Hello Zeev,

  I would like to point out that PHP has been changing over the last
  few years from a language that Rasmus used for his online resume to
  an enterprise grade application development language.  I've
  personally watched it go from PHP3 -> PHP4 -> PHP5, and *much*
  anticipate the future releases because they empower me and my
  company to do so many things that were previously not possible or
  very difficult.  OO, for example, aids us greatly in implementing
  business logic, but I would hate to use it for *everything*.

  Please don't lose sight of where PHP is going.  There are *alot* of
  experienced programmers who crave more powerful features that they
  previously emulated or worked around.  On the other hand, there are
  tons of people who still include($_GET['file']) or put untrusted
  input straight into a database query.

  Ignorant people will be ignorant.  Giving them the truth about
  these matters is the best way to fight it, not to take away highly
  useful features from the people who could really use them.

  From: http://zend.com/company/overview.php
    "As the meteoric growth of PHP continues, it is clear
    that it has become a relevant and significant development
    language.

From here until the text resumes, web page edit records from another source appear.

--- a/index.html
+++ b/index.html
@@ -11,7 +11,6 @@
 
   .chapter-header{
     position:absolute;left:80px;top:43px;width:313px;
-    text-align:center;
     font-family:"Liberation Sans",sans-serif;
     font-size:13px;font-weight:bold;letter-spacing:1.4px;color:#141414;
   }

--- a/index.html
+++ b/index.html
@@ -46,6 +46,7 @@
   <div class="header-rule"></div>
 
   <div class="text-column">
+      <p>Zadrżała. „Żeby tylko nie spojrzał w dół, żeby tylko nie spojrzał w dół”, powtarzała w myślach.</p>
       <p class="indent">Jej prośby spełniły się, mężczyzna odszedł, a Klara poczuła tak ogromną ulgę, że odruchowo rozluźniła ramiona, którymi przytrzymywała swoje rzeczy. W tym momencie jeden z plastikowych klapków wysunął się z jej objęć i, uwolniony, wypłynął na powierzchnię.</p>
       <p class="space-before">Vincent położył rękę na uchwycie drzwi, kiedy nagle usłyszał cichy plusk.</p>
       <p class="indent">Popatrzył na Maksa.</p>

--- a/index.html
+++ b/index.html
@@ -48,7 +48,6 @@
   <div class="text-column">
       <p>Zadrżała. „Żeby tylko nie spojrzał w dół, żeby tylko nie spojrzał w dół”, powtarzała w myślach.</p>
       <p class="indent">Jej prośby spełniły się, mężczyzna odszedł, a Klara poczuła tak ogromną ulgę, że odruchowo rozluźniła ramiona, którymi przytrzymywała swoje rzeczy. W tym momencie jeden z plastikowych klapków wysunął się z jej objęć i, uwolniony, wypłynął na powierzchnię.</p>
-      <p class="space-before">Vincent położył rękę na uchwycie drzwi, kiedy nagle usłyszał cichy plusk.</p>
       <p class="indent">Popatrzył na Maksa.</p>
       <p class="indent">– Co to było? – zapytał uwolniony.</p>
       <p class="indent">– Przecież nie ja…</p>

Any corporation building enterprise-grade
    applications would be wise to consider the open source
    development platform as a strong competitor to traditional
    commercial solutions."

  I personally like MySQL's methodology of adding many features, but
  not sacrificing speed, stability, or security.

  Thanks.

  PS: This whole issue strangely reminds me of
  http://slashdot.org/articles/04/01/08/0111228.shtml?tid=152&tid=185
    
-- 
Best regards,
 Jason                            mailto:[EMAIL PROTECTED]



 
Sunday, November 27, 2005, 3:54:43 PM, you wrote:

ZS> At 22:18 27/11/2005, Nicolas Bérard Nault wrote:
>>Goto exists in C. If you affirm that goto should 
>>not exist in PHP because it gives the 
>>opportunity to screw their code to programmers, 
>>are you also affirming that C programmers are smarter than PHP programmers ?

ZS> I wouldn't make any statement regarding the 
ZS> intelligence level of C and PHP developers, since 
ZS> there are plenty of idiots and smart people on 
ZS> both camps;  It has everything to do with 
ZS> training and experience.  And the training and 
ZS> experience levels of the average PHP developer is 
ZS> nowhere near that of the average C/C++ developer.

ZS> Sorry for repeating it for the 1001st time in the 
ZS> few years, but PHP did not get to where it is 
ZS> today because we added everything and the kitchen 
ZS> sink, that's Perl.  I would *really* be great if 
ZS> people realized that PHP the way it is now is 
ZS> successful, but it's not inherent to the PHP 
ZS> project.  Not every bunch of features we pack 
ZS> under the name "PHP" will retain this level of success.

ZS> We *can* screw it if we go in the wrong 
ZS> direction, and adding redundant features which 
ZS> are useful in rare cases and much more likely to 
ZS> be abused than to be properly used is a good step 
ZS> in that direction.  A lot of people are saying we 
ZS> already went too far with PHP 5, and that's 
ZS> arguable.  It's clear, however, that adding more 
ZS> and more language features and making PHP more 
ZS> and more complex is not a good recipe.